The Biennale’s ‘Free Entry Monday’ policy continues to see strong crowds throng the venues at the start of the workweek. Two Mondays, December 26 and January 2, brought in record one-day turnouts of 20,000 and 25,000 visitors respectively. Attendance on Mondays has been steady even in the post-vacation period – with weekends posting robust figures.
“The ferry service from Ernakulam boat jetty is the fastest and cheapest way to get to Fort Kochi. But you have to be willing to wait in the queue. Although it was less than 30 minutes across the sea, my family and I were waiting for almost an hour for the boat ticket. I think the return trip will be the same. But I have been waiting to see the Biennale for more than four years and did not want to miss my chance,” said Sajan M., a first-time visitor from Alappuzha.
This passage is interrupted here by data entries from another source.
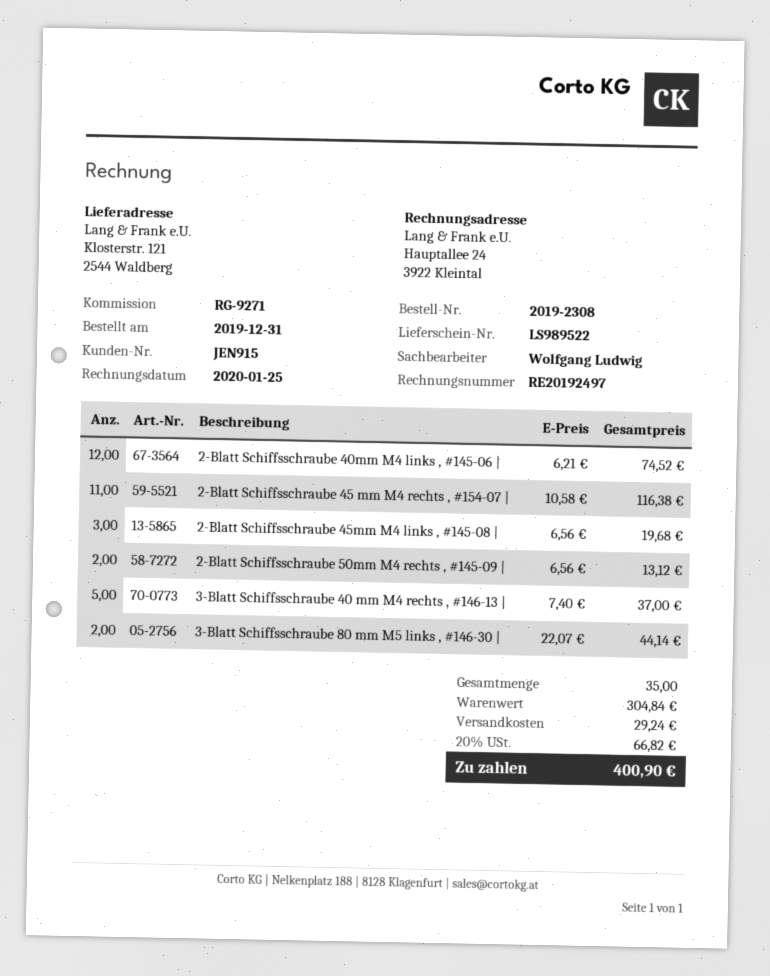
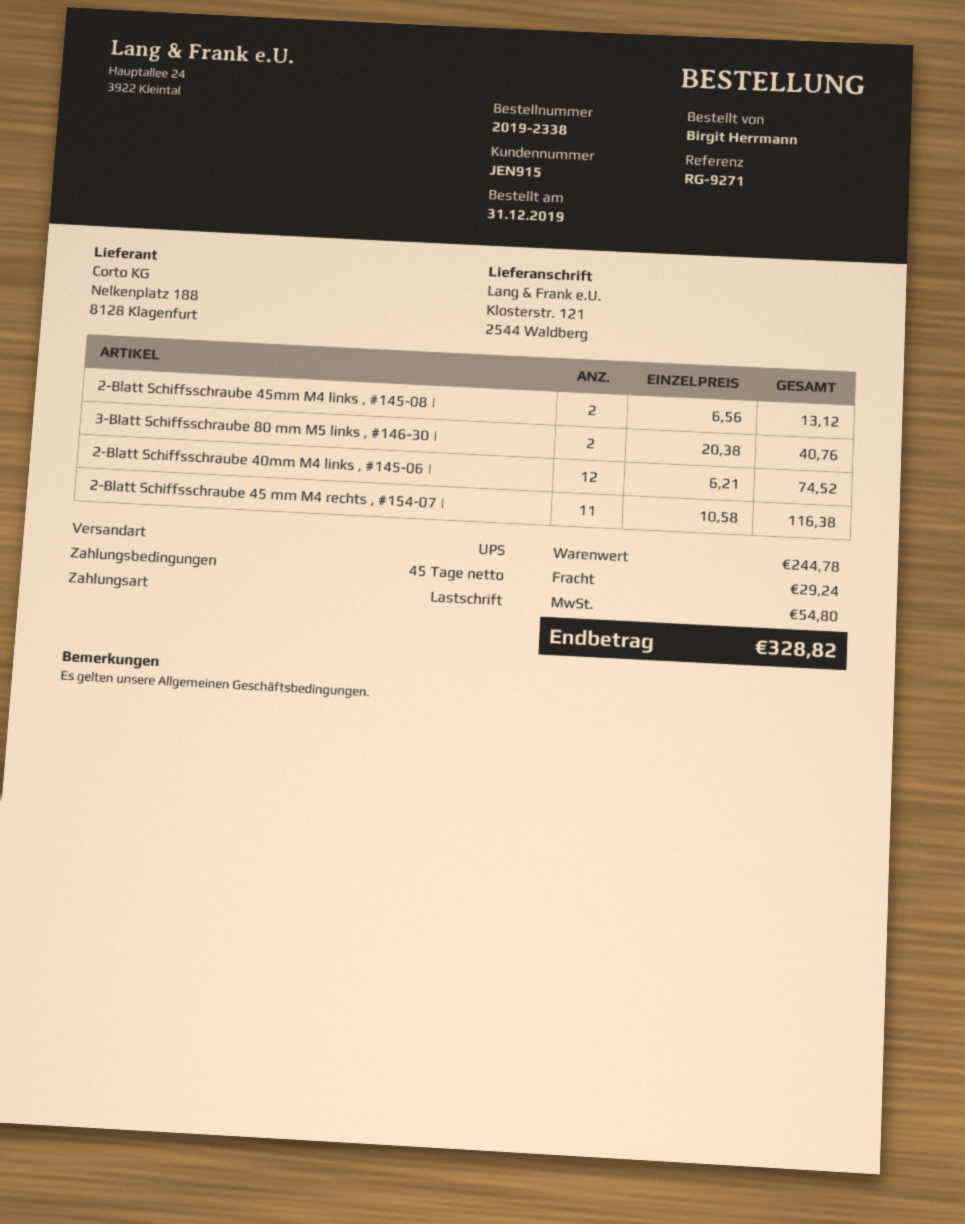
order number: 2019-2308 -> 2019-2338
2-Blatt Schiffsschraube 45mm M4 links , #145-08 |: 3 x 6.56 = 19.68 -> 2 x 6.56 = 13.12
2-Blatt Schiffsschraube 50mm M4 rechts , #145-09 |: 2 x 6.56 = 13.12 -> none
3-Blatt Schiffsschraube 40 mm M4 rechts , #146-13 |: 5 x 7.40 = 37.00 -> none
3-Blatt Schiffsschraube 80 mm M5 links , #146-30 |: 2 x 22.07 = 44.14 -> 2 x 20.38 = 40.76
subtotal: 304.84 -> 244.78
tax: 66.82 -> 54.80
total: 400.90 -> 328.82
The long waits at the jetty pale in comparison to the waiting-list for accommodation in the Fort Kochi and Mattancherry areas. “We are still getting calls and people keep coming in to ask about rooms for the end of March. I have been working here for over a year, but the last few months are the busiest I have seen the place. It was not like this last year,” said Shubroto, who mans the reception at the White Rose hotel in Fort Kochi.
“This is the Biennale effect,” noted autorickshaw driver M. Abdu, who said he never has to worry about customers in a Biennale year. “Even though Fort Kochi is a popular spot, the tourists start to leave once it gets this hot and humid. It is mainly due to the Biennale that foreigners are staying back now.”
Yilena Hamden agrees. The “amateur artist” from Norway is on her second visit to the area in three years. “I was supposed to only be here for a week during the last Biennale in 2014 and ended up staying back a month. This time, my husband and I have been based in the city since November and we don’t plan to leave till the end of the Biennale,” she said.